-- Material supplied --
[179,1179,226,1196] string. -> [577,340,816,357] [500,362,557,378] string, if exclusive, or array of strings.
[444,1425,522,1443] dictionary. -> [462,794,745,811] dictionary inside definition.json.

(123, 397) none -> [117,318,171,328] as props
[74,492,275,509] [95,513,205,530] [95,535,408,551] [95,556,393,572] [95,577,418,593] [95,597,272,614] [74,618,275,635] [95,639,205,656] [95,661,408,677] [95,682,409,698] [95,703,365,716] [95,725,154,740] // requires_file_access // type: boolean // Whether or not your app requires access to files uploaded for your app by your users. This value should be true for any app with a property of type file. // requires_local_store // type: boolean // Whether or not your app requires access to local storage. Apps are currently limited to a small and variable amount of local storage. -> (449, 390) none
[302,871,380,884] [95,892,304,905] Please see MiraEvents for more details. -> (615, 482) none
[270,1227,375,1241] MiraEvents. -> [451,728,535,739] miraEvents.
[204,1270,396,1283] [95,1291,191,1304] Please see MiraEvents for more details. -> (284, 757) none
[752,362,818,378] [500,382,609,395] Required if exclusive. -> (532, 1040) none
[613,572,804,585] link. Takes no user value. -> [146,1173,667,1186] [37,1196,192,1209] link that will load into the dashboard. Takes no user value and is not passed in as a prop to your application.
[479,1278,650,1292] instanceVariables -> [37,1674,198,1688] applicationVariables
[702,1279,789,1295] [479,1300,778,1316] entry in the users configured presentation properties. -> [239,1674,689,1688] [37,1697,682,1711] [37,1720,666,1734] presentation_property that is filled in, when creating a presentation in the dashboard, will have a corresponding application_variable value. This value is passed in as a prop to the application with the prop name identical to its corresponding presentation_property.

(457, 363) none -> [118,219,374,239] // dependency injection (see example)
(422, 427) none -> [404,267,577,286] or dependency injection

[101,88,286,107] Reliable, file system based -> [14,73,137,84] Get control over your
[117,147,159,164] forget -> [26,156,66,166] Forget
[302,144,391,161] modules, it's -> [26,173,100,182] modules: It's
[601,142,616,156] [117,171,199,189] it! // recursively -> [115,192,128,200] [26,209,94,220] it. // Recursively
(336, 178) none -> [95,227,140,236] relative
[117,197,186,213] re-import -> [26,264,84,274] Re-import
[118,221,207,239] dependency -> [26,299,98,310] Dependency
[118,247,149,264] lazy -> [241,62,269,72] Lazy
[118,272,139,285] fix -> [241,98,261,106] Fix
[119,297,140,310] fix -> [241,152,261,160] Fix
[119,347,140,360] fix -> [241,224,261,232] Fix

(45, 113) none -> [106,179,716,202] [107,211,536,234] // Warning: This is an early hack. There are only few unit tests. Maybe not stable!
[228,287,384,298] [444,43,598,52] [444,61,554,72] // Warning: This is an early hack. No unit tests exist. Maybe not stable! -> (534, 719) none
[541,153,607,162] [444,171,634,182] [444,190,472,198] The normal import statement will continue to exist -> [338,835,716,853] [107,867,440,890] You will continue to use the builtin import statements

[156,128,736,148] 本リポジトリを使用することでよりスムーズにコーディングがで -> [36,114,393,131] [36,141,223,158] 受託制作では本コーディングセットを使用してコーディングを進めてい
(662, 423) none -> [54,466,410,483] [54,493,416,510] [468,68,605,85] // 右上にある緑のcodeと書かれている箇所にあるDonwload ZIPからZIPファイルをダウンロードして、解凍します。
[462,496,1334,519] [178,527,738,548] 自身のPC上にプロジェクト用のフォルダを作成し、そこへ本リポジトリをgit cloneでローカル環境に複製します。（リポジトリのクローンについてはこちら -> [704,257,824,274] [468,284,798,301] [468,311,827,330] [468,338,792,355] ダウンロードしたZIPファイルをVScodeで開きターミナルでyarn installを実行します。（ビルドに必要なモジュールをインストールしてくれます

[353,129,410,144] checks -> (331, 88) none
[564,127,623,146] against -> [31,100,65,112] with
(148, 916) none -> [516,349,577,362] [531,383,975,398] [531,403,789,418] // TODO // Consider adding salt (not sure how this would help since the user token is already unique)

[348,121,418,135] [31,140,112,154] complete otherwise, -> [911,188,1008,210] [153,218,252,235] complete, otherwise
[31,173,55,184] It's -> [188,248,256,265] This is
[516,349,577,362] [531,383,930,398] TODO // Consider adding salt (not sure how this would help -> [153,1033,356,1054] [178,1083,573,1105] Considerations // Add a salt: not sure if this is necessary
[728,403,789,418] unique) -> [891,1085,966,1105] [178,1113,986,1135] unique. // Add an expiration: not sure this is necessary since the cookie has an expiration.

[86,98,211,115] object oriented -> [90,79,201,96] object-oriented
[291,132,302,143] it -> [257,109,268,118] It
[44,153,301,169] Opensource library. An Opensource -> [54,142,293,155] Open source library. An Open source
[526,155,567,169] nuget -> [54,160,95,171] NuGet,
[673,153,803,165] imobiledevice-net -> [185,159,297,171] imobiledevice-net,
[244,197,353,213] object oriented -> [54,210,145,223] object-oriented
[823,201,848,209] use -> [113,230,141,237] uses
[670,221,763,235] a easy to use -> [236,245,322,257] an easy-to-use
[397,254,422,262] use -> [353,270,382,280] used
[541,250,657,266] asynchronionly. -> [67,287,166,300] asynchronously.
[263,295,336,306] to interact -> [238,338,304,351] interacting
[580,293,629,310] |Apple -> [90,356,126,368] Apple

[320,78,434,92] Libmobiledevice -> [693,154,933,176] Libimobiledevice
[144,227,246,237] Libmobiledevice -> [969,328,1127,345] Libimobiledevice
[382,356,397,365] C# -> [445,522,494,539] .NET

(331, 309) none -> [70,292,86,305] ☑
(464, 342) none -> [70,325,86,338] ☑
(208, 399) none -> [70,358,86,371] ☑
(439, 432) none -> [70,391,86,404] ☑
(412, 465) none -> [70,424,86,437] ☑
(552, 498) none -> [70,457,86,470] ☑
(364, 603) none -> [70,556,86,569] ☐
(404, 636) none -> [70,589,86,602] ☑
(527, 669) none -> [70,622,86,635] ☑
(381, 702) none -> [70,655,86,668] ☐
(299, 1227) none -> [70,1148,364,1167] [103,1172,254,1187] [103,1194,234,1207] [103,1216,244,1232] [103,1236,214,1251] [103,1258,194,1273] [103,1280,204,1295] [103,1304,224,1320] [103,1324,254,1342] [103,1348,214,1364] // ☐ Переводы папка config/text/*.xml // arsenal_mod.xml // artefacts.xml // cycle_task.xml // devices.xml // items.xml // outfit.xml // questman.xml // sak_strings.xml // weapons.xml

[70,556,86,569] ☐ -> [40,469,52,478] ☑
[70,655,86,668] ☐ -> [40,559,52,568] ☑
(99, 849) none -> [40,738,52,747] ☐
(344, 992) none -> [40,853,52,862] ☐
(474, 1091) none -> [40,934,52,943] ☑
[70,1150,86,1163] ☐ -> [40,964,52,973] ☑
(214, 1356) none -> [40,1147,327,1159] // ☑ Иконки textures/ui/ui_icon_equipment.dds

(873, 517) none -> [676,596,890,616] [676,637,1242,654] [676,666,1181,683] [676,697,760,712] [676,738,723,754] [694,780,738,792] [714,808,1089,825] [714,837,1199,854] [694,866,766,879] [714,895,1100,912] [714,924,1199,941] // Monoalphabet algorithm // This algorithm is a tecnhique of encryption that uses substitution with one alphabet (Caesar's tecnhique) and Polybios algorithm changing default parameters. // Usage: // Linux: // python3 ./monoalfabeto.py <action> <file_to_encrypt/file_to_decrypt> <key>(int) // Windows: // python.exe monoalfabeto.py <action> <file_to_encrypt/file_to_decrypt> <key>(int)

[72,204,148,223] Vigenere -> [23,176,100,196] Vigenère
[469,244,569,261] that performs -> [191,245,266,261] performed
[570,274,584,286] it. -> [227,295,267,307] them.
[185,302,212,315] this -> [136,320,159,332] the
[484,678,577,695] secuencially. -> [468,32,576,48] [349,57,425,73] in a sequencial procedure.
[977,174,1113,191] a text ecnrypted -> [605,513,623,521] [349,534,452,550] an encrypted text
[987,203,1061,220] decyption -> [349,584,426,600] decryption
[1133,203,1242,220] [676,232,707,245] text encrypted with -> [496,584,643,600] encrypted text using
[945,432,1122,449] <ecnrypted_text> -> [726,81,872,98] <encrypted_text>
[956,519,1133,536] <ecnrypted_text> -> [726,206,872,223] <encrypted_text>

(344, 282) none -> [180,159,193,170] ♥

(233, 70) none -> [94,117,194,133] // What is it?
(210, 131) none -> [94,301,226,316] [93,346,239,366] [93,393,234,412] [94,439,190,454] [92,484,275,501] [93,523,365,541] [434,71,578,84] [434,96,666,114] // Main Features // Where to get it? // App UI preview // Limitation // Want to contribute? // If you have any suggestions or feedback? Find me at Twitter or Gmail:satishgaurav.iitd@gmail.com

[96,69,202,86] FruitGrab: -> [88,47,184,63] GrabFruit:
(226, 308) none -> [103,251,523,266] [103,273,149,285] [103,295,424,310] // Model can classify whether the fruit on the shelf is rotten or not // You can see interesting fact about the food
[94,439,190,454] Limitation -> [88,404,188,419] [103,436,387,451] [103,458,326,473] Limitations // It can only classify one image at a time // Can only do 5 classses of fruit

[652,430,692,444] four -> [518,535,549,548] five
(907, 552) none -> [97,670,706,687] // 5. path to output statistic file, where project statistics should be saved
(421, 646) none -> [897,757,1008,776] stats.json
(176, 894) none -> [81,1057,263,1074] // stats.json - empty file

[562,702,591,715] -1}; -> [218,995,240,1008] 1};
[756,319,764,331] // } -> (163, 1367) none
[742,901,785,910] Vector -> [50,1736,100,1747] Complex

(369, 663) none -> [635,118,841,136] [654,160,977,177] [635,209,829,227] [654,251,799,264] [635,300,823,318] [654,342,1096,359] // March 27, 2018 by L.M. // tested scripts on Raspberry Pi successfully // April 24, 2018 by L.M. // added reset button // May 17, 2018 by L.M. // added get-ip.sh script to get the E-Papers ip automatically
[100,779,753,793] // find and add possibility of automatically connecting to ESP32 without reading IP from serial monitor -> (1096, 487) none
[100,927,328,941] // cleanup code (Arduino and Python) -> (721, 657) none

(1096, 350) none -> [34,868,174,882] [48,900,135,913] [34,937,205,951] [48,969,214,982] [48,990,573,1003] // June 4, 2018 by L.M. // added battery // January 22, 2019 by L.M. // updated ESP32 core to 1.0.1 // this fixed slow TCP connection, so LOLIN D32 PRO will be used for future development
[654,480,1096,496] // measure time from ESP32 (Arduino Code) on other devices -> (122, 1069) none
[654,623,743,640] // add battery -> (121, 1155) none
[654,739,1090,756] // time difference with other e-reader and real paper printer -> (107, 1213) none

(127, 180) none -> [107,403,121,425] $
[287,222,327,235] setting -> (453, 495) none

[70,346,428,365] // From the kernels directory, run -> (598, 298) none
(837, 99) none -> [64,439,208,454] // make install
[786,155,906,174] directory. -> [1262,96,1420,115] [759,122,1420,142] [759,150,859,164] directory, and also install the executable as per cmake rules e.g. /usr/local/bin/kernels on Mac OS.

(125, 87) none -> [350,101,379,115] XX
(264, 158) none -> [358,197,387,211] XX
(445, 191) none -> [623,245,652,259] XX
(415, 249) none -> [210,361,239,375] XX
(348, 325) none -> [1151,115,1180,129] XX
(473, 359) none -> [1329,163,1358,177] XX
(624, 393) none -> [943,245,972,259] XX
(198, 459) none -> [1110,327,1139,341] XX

-- What is needed --
Restate word for word the lines in the material above from the one with "[94,439,190,454] Limitation ->" to the one with "(369, 663) none"; both of those lines count, and nothing else does.

-- Problem solution --
[94,439,190,454] Limitation -> [88,404,188,419] [103,436,387,451] [103,458,326,473] Limitations // It can only classify one image at a time // Can only do 5 classses of fruit

[652,430,692,444] four -> [518,535,549,548] five
(907, 552) none -> [97,670,706,687] // 5. path to output statistic file, where project statistics should be saved
(421, 646) none -> [897,757,1008,776] stats.json
(176, 894) none -> [81,1057,263,1074] // stats.json - empty file

[562,702,591,715] -1}; -> [218,995,240,1008] 1};
[756,319,764,331] // } -> (163, 1367) none
[742,901,785,910] Vector -> [50,1736,100,1747] Complex

(369, 663) none -> [635,118,841,136] [654,160,977,177] [635,209,829,227] [654,251,799,264] [635,300,823,318] [654,342,1096,359] // March 27, 2018 by L.M. // tested scripts on Raspberry Pi successfully // April 24, 2018 by L.M. // added reset button // May 17, 2018 by L.M. // added get-ip.sh script to get the E-Papers ip automatically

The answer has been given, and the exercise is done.